On peut comprendre les fabricants de médicaments génériques d’être furieux. Avec l’effet domino de la décision de l’Ontario de couper les prix des médicaments génériques, qui prend effet le 1er juillet, ils devraient perdre la moitié de leurs revenus au Québec. Dur. D’où leurs menaces de représailles (emplois, investissements) s’ils ne sont pas mieux traités.
Cette affaire relance le vieux débat sur la politique industrielle du Québec dans le secteur pharmaceutique. Si Québec tient tant à économiser, pourquoi accorde-t-il encore un traitement de faveur aux fabricants de médicaments d’origine aux frais des contribuables, plaide l’industrie générique.
Ce traitement de faveur se manifeste notamment par la fameuse règle du 15 ans. En vertu de cette règle, les médicaments sont remboursés à leur plein prix pendant 15 ans à partir du moment de leur inscription sur la liste des médicaments du Québec. Et cela, même si les brevets viennent à échéance avant, ce qui devrait normalement permettre de les substituer par des médicaments génériques moins coûteux.
Cette politique se défendait parfaitement à une époque où les grandes sociétés pharmaceutiques étaient très actives et présentes au Québec. Les impôts sur les salaires et les retombées économiques de cette industrie de pointe dépassaient largement le coût de ces avantages pour les contribuables. Mais, la situation n’est peut-être plus tout aussi nette.
L’industrie du médicament d’origine se porte moins bien qu’avant. Les molécules prometteuses sont de plus en plus difficiles à identifier, de plus en plus coûteuses à développer. Ainsi, il y a moins de médicaments dits «blockbuster» pour remplacer les grands vendeurs dont les brevets expirent.
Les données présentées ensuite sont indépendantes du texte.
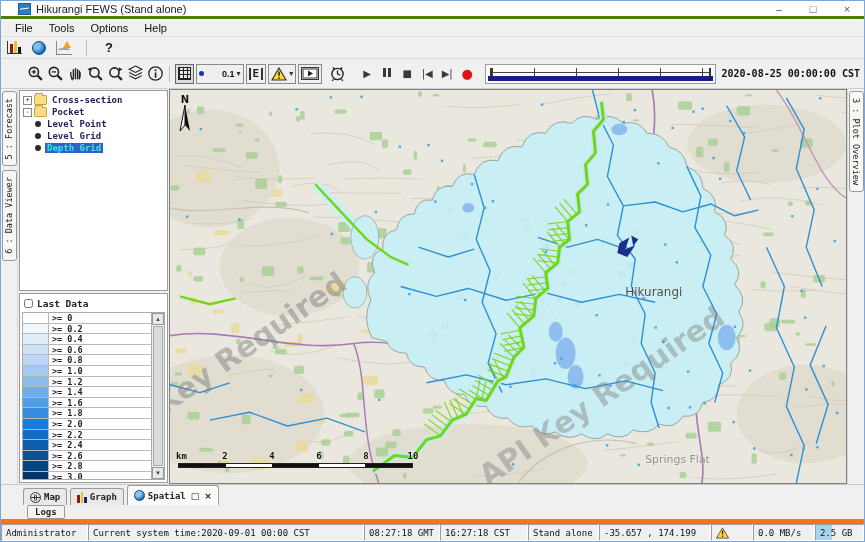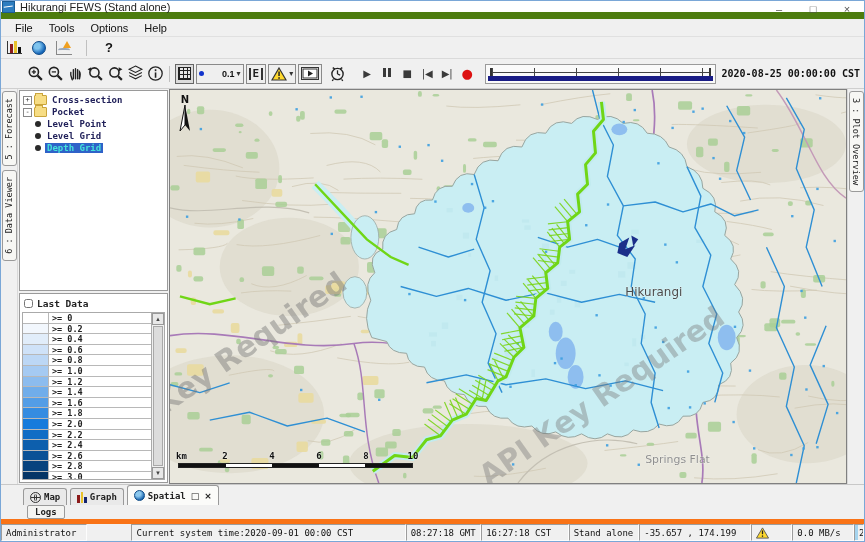"Hikurangi FEWS (Stand alone)" .titlebar { border-bottom: 7px solid #4d7c0f -> 3px solid #4d7c0f; padding-left: 1px -> 17px }
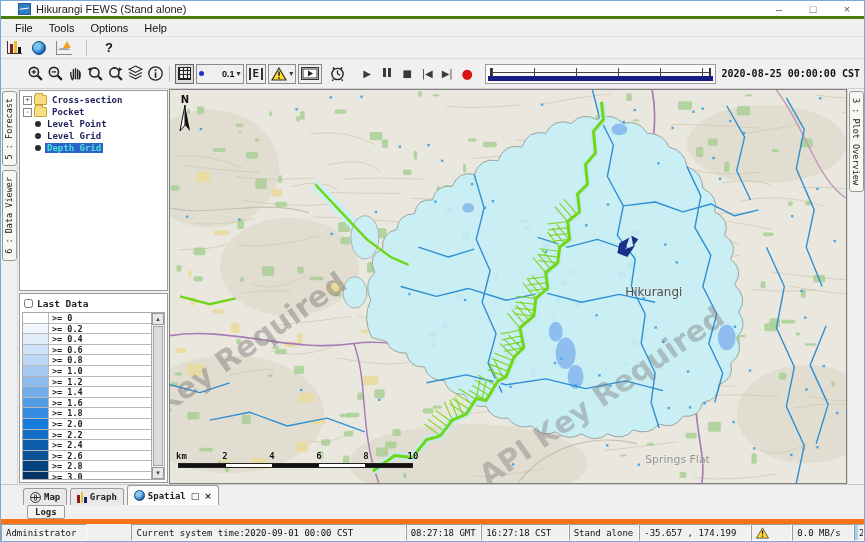"Current system time:2020-09-01 00:00 CST" div.sb-cell { margin-left: 44px -> none }
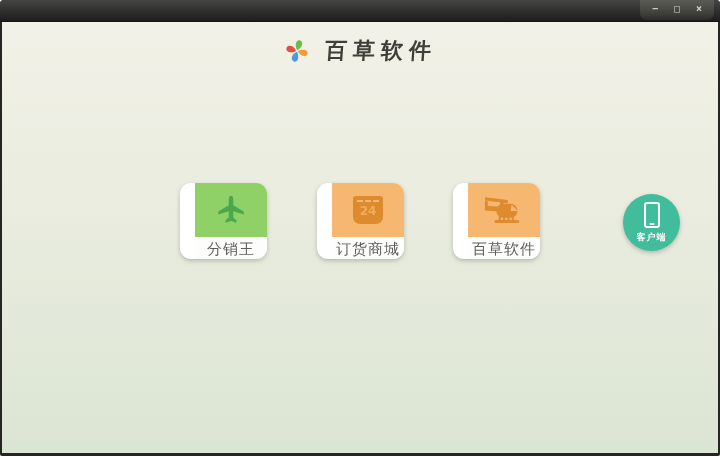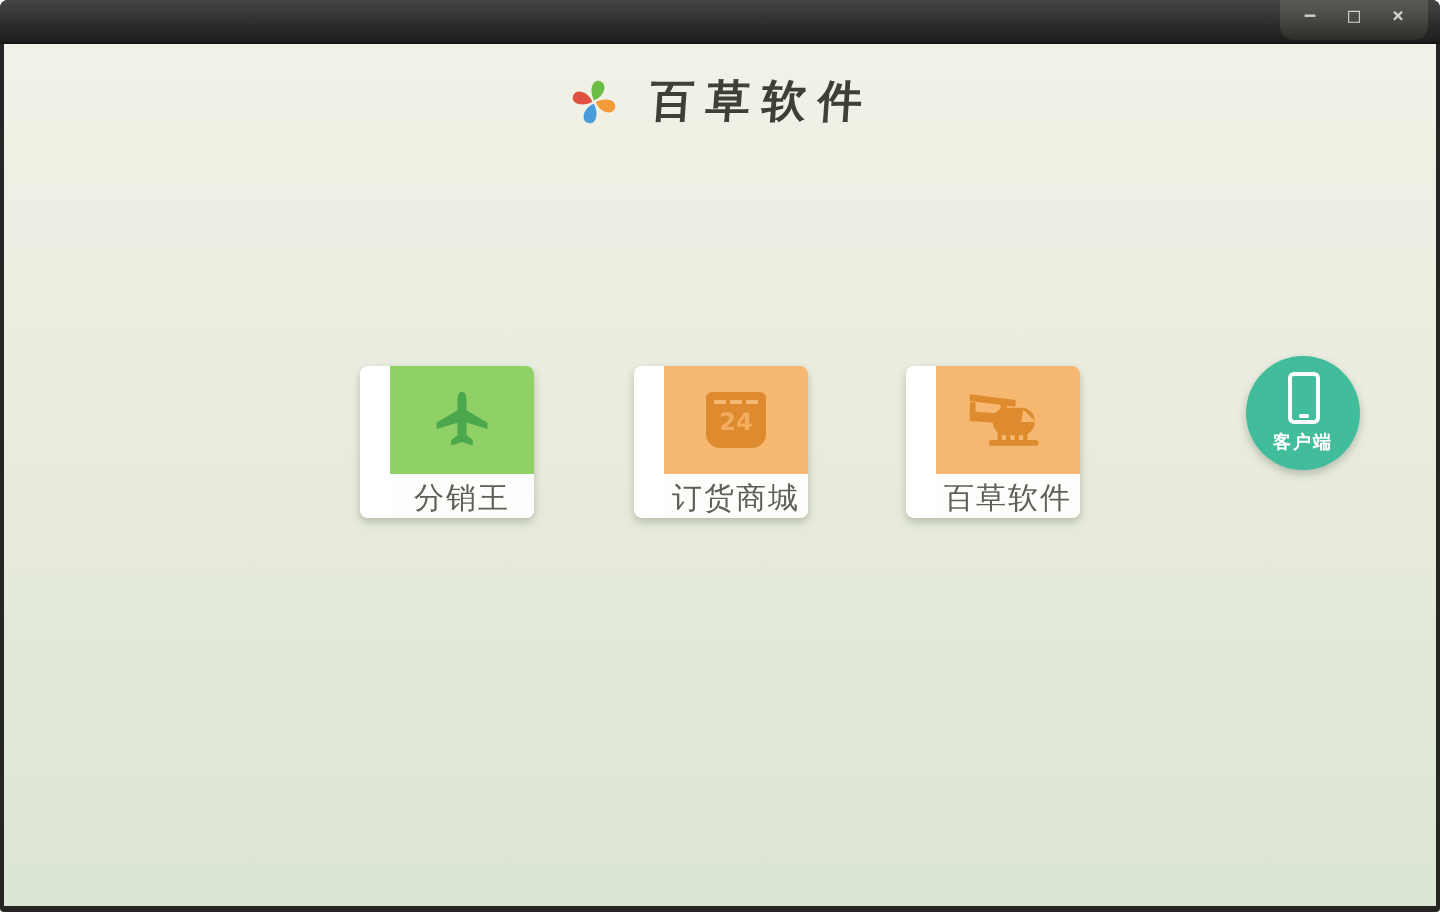"24" .tile { border-radius: 4px -> 11px }
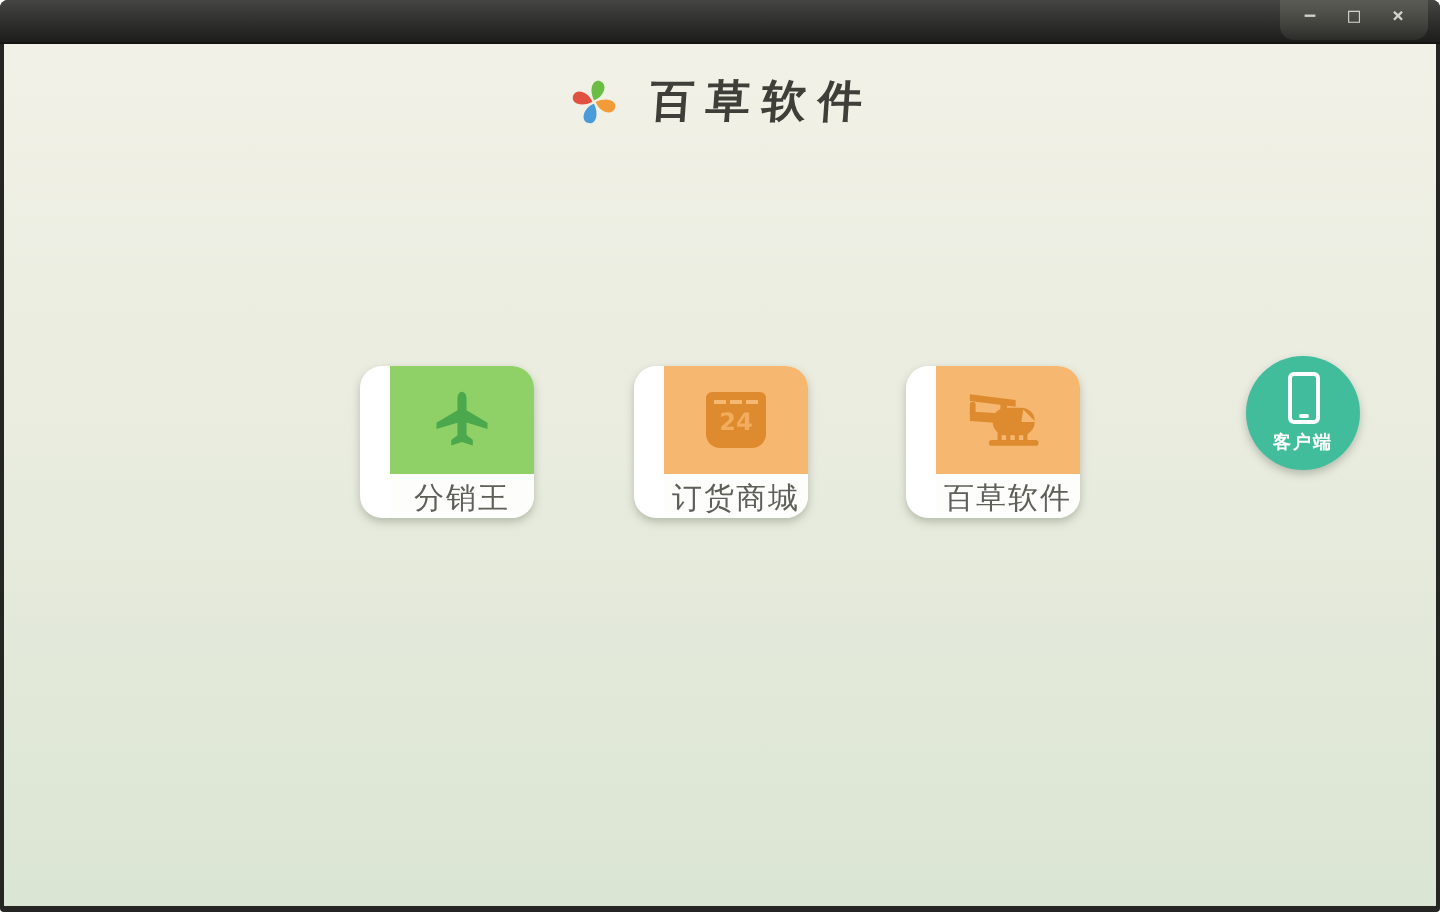"客户端" .client-badge { top: 156px -> 172px }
Ces difficultés ont entraîné une vague de consolidation dans l’industrie dont Montréal, comme tous les centres pharmaceutiques, paie le prix. L’emploi chez les fabricants d’origine du Québec a chuté à près de 9200 salariés, selon les données de l’Association Rx&D.
Pendant ce temps, les fabricants de médicaments génériques grandissent au Québec. Ils emploient environ 4800 salariés chez des entreprises comme Pharmascience, Sandoz ou Ratiopharm. Ils font aussi de la recherche, même si celle-ci n’est pas aussi innovatrice que les recherches menées par les fabricants de médicaments d’origine.
Dans un contexte de déficit budgétaire, le traitement préférentiel accordé par le gouvernement du Québec aux médicaments d’origine est-il toujours justifié? Les crédits d’impôt à la recherche suffiraient-ils à eux seuls à maintenir cette industrie de pointe ici ?
Ou faut-il conserver la règle du 15 ans au prix de médicaments payés au prix fort, afin de conserver cette expertise névralgique pour le Québec ?
Bref, qu’en pensez-vous ?
P.S. Ouvrir ce débat, c’est permettre à des gens de l’industrie d’influencer la conversation de ce blogue – et leurs lobbyistes sont aussi nombreux que zélés. Aussi, dans un esprit de transparence, il serait apprécié que vous déclariez vos intérêts, si vous travaillez pour l’une ou l’autre de ces industries. Ou si vous vous exprimez simplement à titre de citoyen ou de contribuable.